韓国紙・東亜日報(17日付)は、8月に韓国への亡命が発表された北朝鮮のテ・ヨンホ前駐英公使が「北朝鮮は、来年末までに2回の核実験を準備中だ」と韓国情報当局に明らかにしたと報じた。

 テ氏は故金日成国家主席に近い抗日パルチザン出身の父を持つ北朝鮮“特権階級”の一員で「正恩氏の体制に嫌気が差した」という理由で韓国に亡命した。

 北朝鮮は先月9日に5回目の核実験を実施。同当局によれば、テ氏は「北朝鮮外務省が在外公館に対し、『南朝鮮(韓国)の大統領選が行われる来年末までに6回目、7回目の核実験を順次実施するので、準備せよ!』という指針を出した」と語ったという。

 金正恩朝鮮労働党委員長は北朝鮮“ナンバー2”として権勢を振るった張成沢(チャン・ソンテク)氏を始め、朝鮮労働党や朝鮮人民軍の幹部たちを次々に処刑して独裁体制を強化している。

 さらに自身の偶像化に拍車を掛ける狙いで、来年1月8日の誕生日(1984年生まれ説)を祝日にすることを朝鮮中央通信で発表した。

 平壌情勢に詳しい関係者は「正恩氏の“偶像化”政策は、妹の金与正(キム・ヨジョン)氏の関与が強く疑われています。亡命した朝鮮労働党幹部は、未熟な兄妹の下では国に未来はないとあきらめたのです。
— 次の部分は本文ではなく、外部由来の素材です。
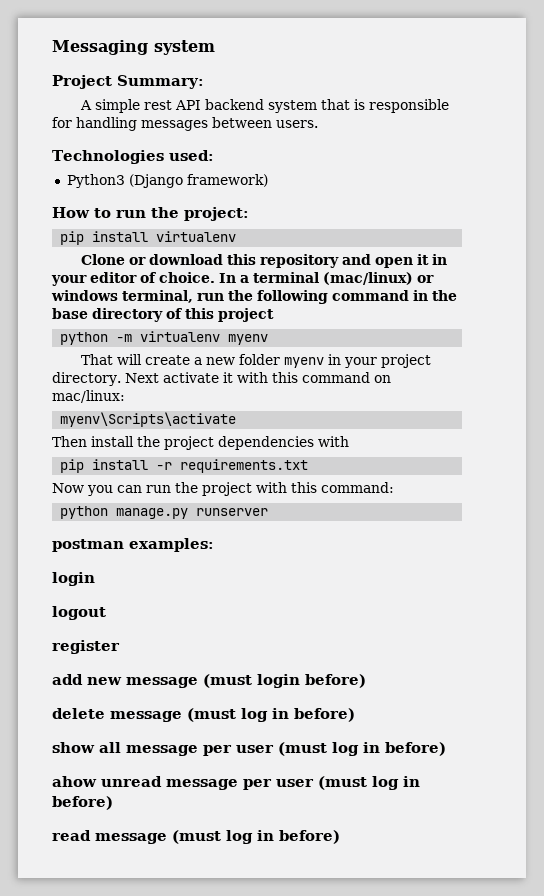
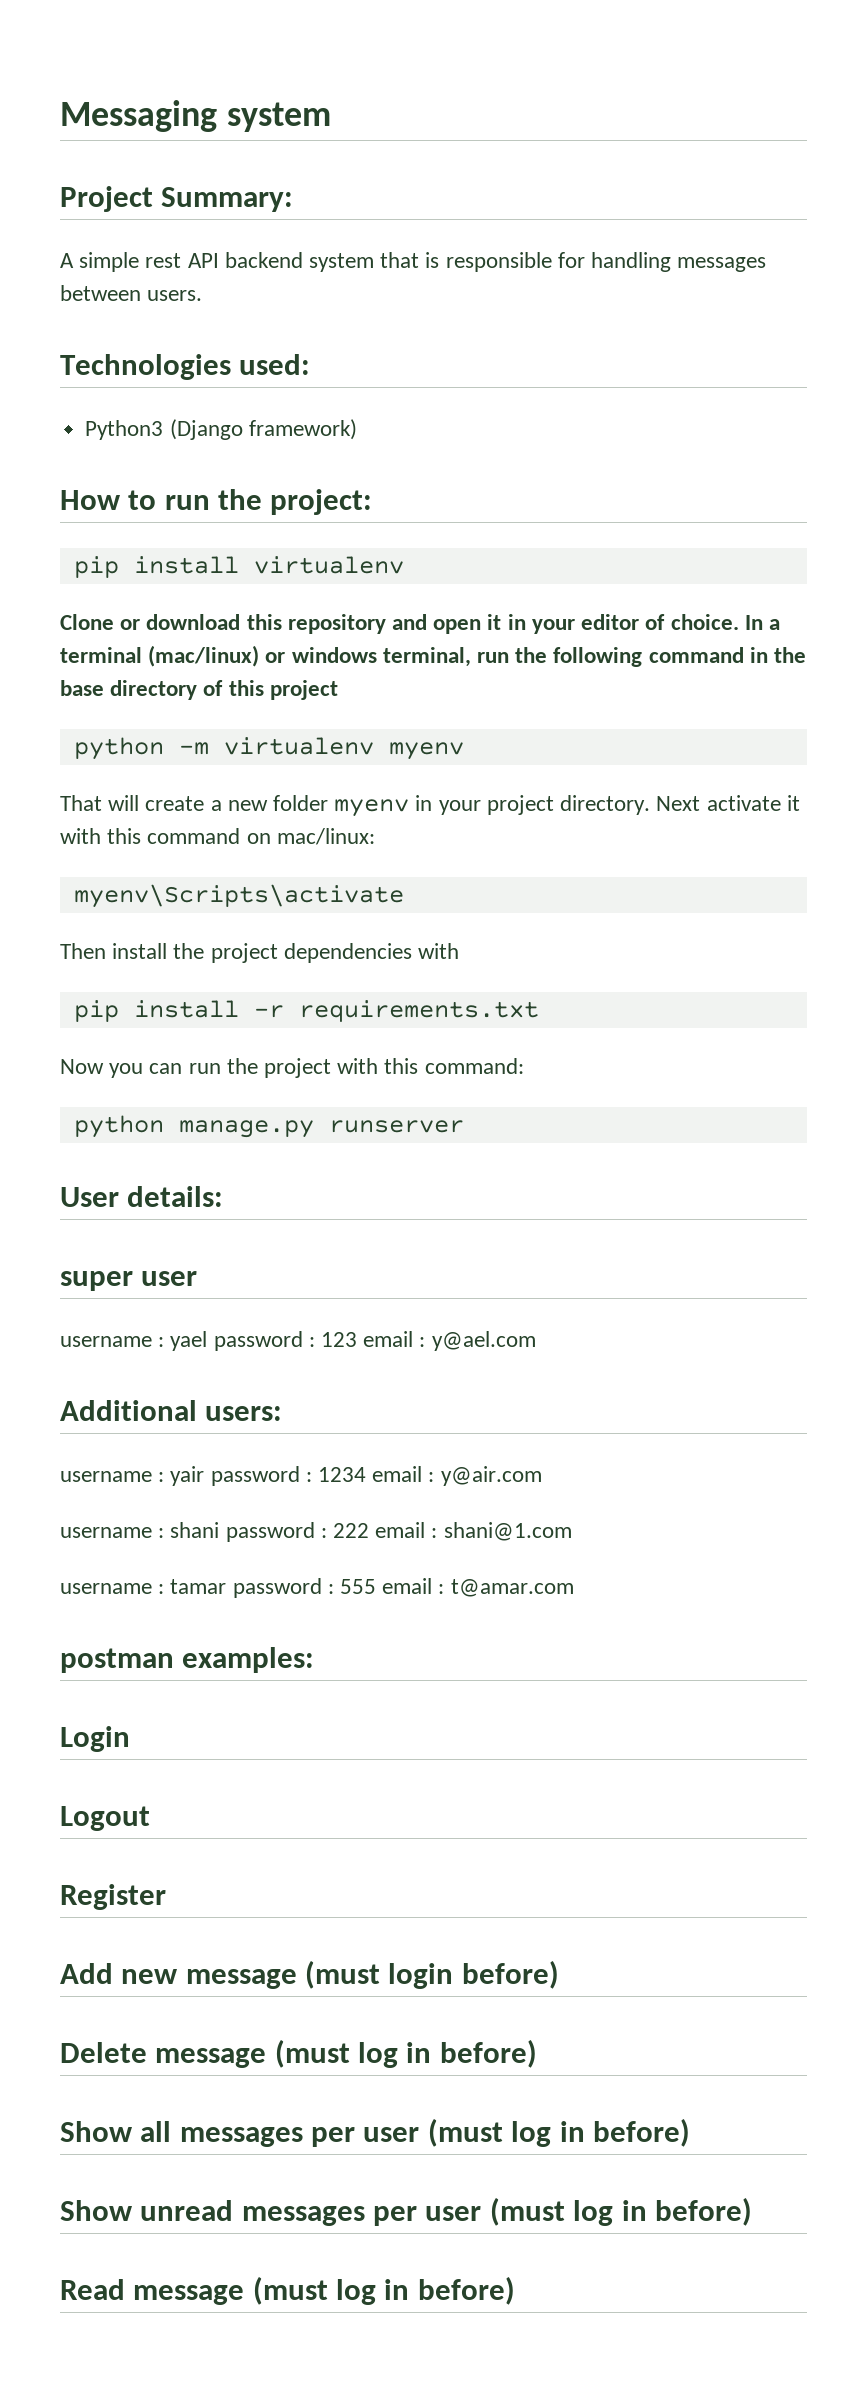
[52,538,214,552] [52,572,95,586] [52,606,106,620] [52,640,120,654] [52,674,83,685] postman examples: // login // logout // register // add -> [60,1186,224,1207] [60,1271,198,1291] [60,1331,536,1351] [60,1400,283,1421] [60,1466,542,1486] [60,1522,572,1542] [60,1578,574,1598] [60,1647,315,1673] [60,1726,130,1752] [60,1806,150,1831] [60,1884,166,1910] [60,1963,113,1984] User details: // super user // username : yael password : 123 email : y@ael.com // Additional users: // username : yair password : 1234 email : y@air.com // username : shani password : 222 email : shani@1.com // username : tamar password : 555 email : t@amar.com // postman examples: // Login // Logout // Register // Add
[52,708,105,719] delete -> [60,2042,147,2063] Delete
[52,742,446,756] [52,776,420,790] [52,796,113,810] [52,830,91,841] show all message per user (must log in before) // ahow unread message per user (must log in before) // read -> [60,2118,690,2147] [60,2197,752,2226] [60,2279,125,2300] Show all messages per user (must log in before) // Show unread messages per user (must log in before) // Read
来年の韓国大統領選挙までに亡命者は増え続けると予測されています」と話した。

 テ氏が来年の核実験プランを暴露したほかにも、脱北者たちが最高指導者に関する情報を明かしているようだ。

「正恩氏は弾道ミサイル発射や核実験の視察に向かうとき、ベンツを使用する。移動中、便意を催した場合は、警備上の理由で車から降りてトイレに行けない。そこで正恩氏は車内に“おまる”を持ち込み使っているんです」(同)

 正恩氏は亡命した側近たちの反乱で、精神的に大きなダメージを受けている可能性が高い。